From: FSL - FMRIB's Software Library [mailto:[log in to unmask]] On Behalf Of Thomas Nichols
Sent: Thursday, February 25, 2010 1:43 AM
To: [log in to unmask]
Subject: Re: [FSL] Randomize design and contrast matrix for Fractional Anisotropy

 

Dear Omar,

 

The purpose of  assigning the individuals a number rather than
assigning the it to the groups is to code the repeated measures nature
of the design. The FSL randomise website explains it as follows: "This
will ensure that permutations will only occur within subject,
respecting the repeated measures structure of the data"

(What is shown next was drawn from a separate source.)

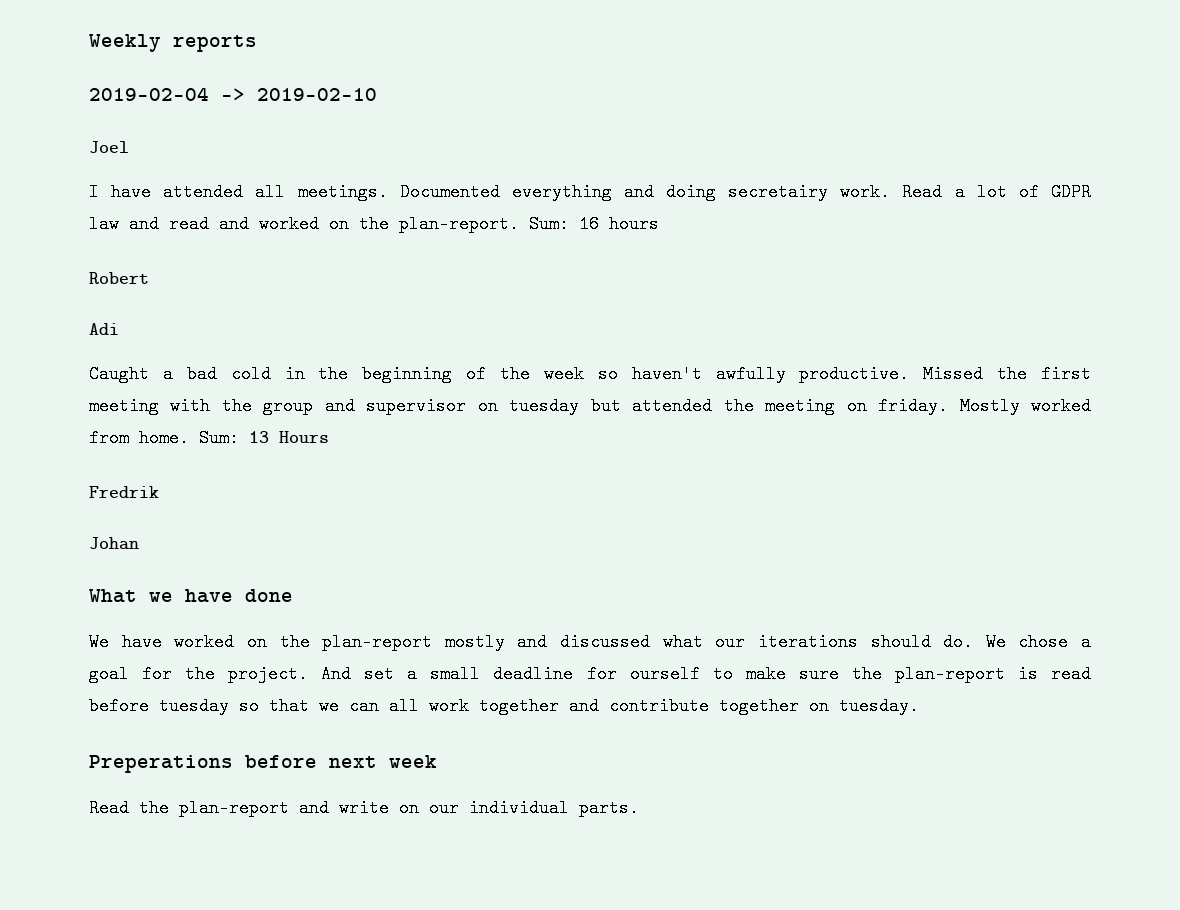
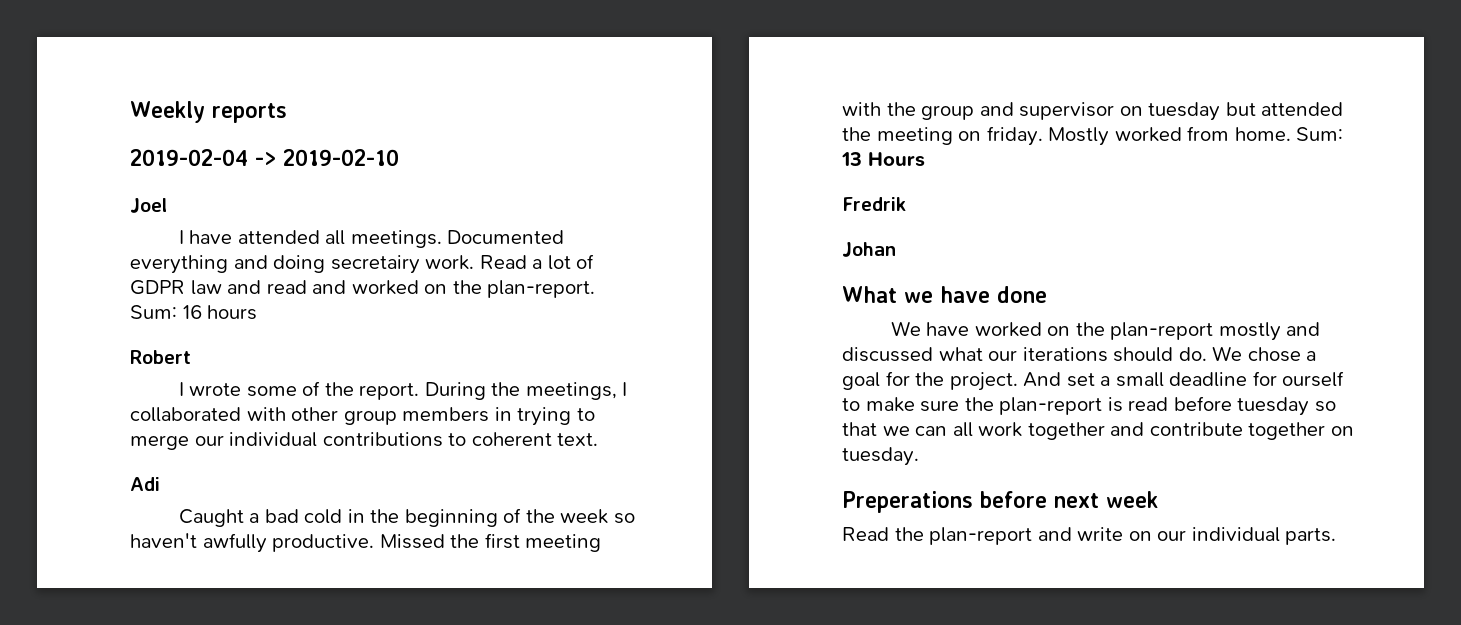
(149, 278) none -> [178,381,628,400] [130,407,595,426] [130,432,599,450] // I wrote some of the report. During the meetings, I collaborated with other group members in trying to merge our individual contributions to coherent text.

I wish that the true experts would expand on this last quote from the
website. Here is my attempt at it. Typically what randomise would do
is create a null distribution by repeatedly moving single subject's
data from one group (lets say the experimental group) to another group
(let us say the control group) thus "randomising" the results in such
a way that if there is no effect of treatment the resulting observed
distribution should not be different from the randomised distribution.
Great, that is how it would work if you are looking at group
differences. However, when are looking at repeated measures designs,
you end up wanting to create a null distribution that tests the within
subjects effect. So, you treat each subject's set of data (e.g. T1 and
T2 in my data) as a single group. Then you start moving (randomising)
between these multiple groups of within subject data.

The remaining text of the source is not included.